Я ведь совершенно не собирался отказываться от обычной стандартной карьеры, на которую мог рассчитывать, учитывая успехи в учёбе. Да, я не говорил? Я ведь очень неплохо учился, особенно первые годы. Причём мне было всё равно, чем именно я занимаюсь: в равной степени у меня удачно шли и математика, и русский язык, и география, и нелюбимая многими химия. Кто-то из учителей делил оболтусов на гуманитариев и естественников: у кого-то действительно лучше получалось считать и выписывать формулы, в отличие от других, имевших крепкую память и хорошо подвешенный язык. Им оказывались ближе история и языки: свой собственный и немецкий, преподносимый так глубоко и основательно, что его останки у меня теперь уже ничем не вытравишь.
Домой мы шли «нах хаузе», там мы «эссали» и «тринкали», а потом – после всех дел – «шлафали». Вы не поняли? Наверно, и не всякий немец понял бы то, что я сейчас сказал, бурую смесь немецкого с нижегородским, так сказать. Нам же преподавали это три, и в самом конце школы – четыре раза в неделю, так что даже тот, кто не хотел напрягаться, вынужденно вполне прилично осваивал язык. Того словарного запаса, что в нас впихивали, разумеется, оказывалось слишком много для обычных средних людей, и богатство выветрилось и улетучилось со временем, но основа до сих пор. Я, наверно, до сих пор мог бы объясниться с немцем и понял бы его, несмотря на полное отсутствие практики. Кстати, во время учёбы мы практикой занимались: точнее, учителя склоняли нас к поддержанию контактов с нашими сверстниками из берлинской школы, имевшей налаженные давно связи. То есть в Берлине имелась русская спецшкола, которую явно по приказу свыше случили с моей спецшколой, и однажды мне домой пришло пухлое письмо, обклеенное немецкими марками. Далёкий немецкий сверстник – то ли Курт, то ли Вернер, не помню точно – на корявом русском описывал свою жизнь и учёбу и предлагал стать бриффройндем. Что это такое? Друг по переписке: ничего особого не означающий статус, просто мы могли писать друг другу письма, тренируясь в языке и заодно в поддержании международных, так сказать, связей. Мир, дружба, фройндшафт: неужели не слышали? Они ведь тоже играли в пионеров: только у нас это выражалось в красных галстуках, у них же галстуки были синего цвета, так же как и пилотки.
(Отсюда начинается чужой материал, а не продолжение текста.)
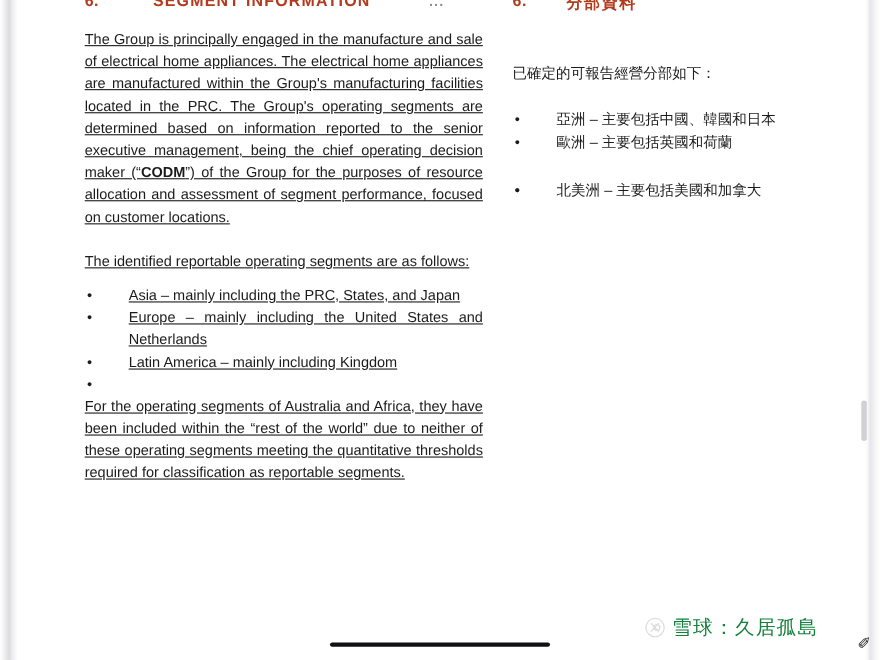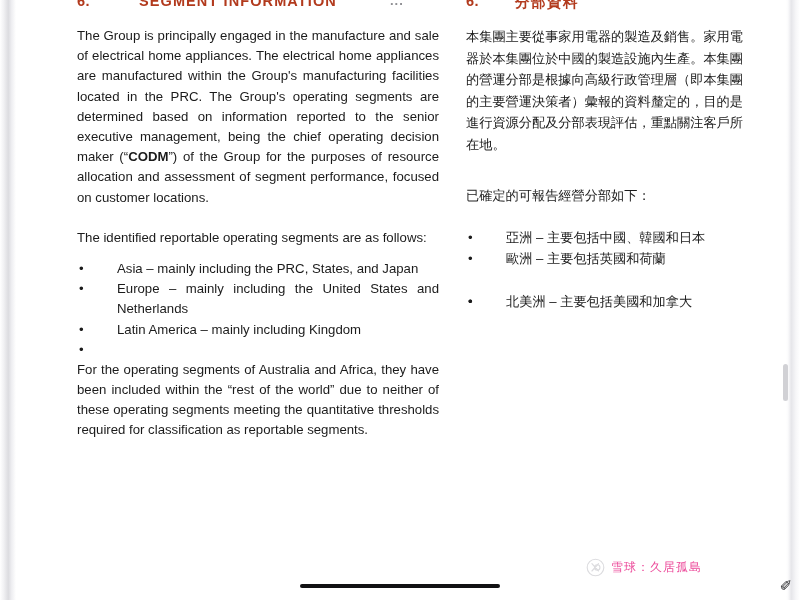"The Group is principally engaged" .col-en { text-decoration: none -> underline }
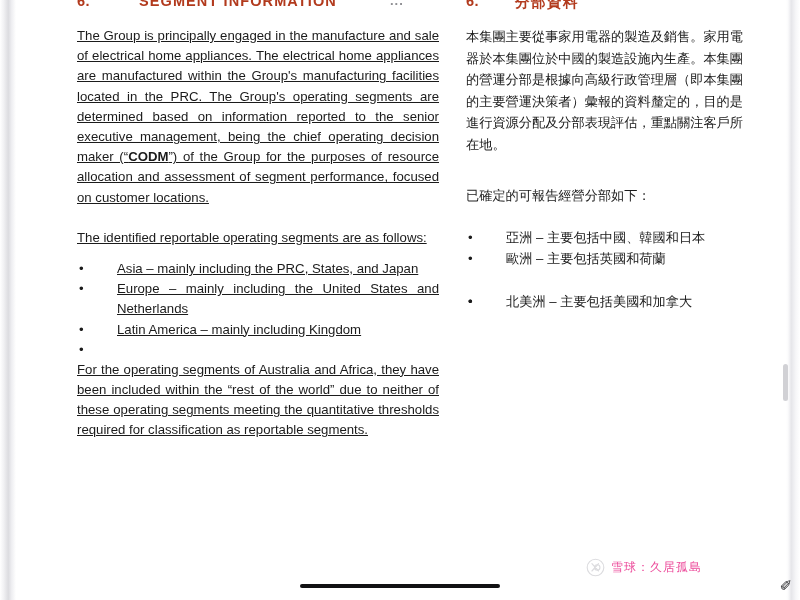"本集團主要從事家用電器的製造及銷售。家用電器於本集團位於中國的製造設施內生產。本" p { html: <p>本集團主要從事家用電器的製造及銷售。家用電器於本集團位於中國的製造設施內生產。本集團的營運分部是根據向高級行政管理層（即本集團的主要營運決策者）彙報的資料釐定的，目的是進行資源分配及分部表現評估，重點關注客戶所在地。</p> -> none }
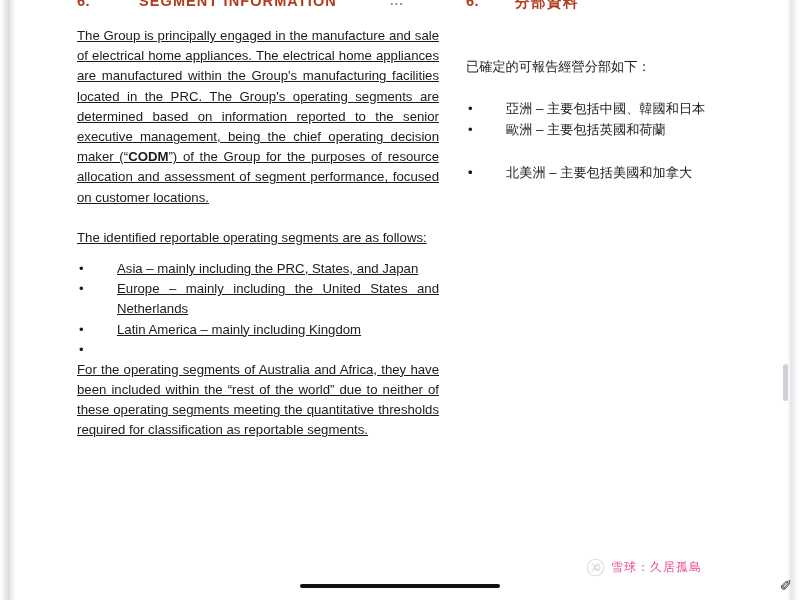"雪球：久居孤島" .watermark { color: #ec4899 -> #15803d; font-size: 12px -> 18px }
Вот это я особенно запомнил: среди присланных однажды в нашу школу предметов имелись синие галстуки и плотные синие пилотки, одна из которых в конце концов оказалась у меня. Очень уж она мне понравилась и запомнилась, так что я даже хотел спереть её у одноклассника, счастливого владельца. Дело однако удалось решить мирным способом: присланные из ГДР предметы распределялись между всеми, и мне тоже достались какие-то значки, которые я в конце концов и выменял на пилотку. Я помню, как любил щеголять в ней: вряд ли кто-то понял бы меня, если бы я делал это на людях, и тем более во дворе и его ближайших окрестностях, набитых начинающими и продолжающими гопниками. Я мог со спокойной душой делать это дома и ещё в школе – где надо мной не стали бы издеваться. Школа, надо признать, вообще оказалась гуманным местом. Я хочу сказать: что если бы попал в другую школу, то наверняка пережил бы гораздо больше трудностей. Там же дело ограничивалось минимумом: присвоением пусть обидных, но не смертельных кличек, редкими конфликтами на личной почве и различными сложностями в учёбе. Кличка? Та же самая, что я называл вам: Хорёк. Помню, как-то смотрели мы с Сергеем фильм у него дома, где среди главных героев числился маленький и шустрый зверёк. Он мне так понравился и запомнился, что ещё какое-то время я говорил о нём в школе, пока всем не надоел: и в отместку меня назвали Хорьком, чтобы обидеть и унизить.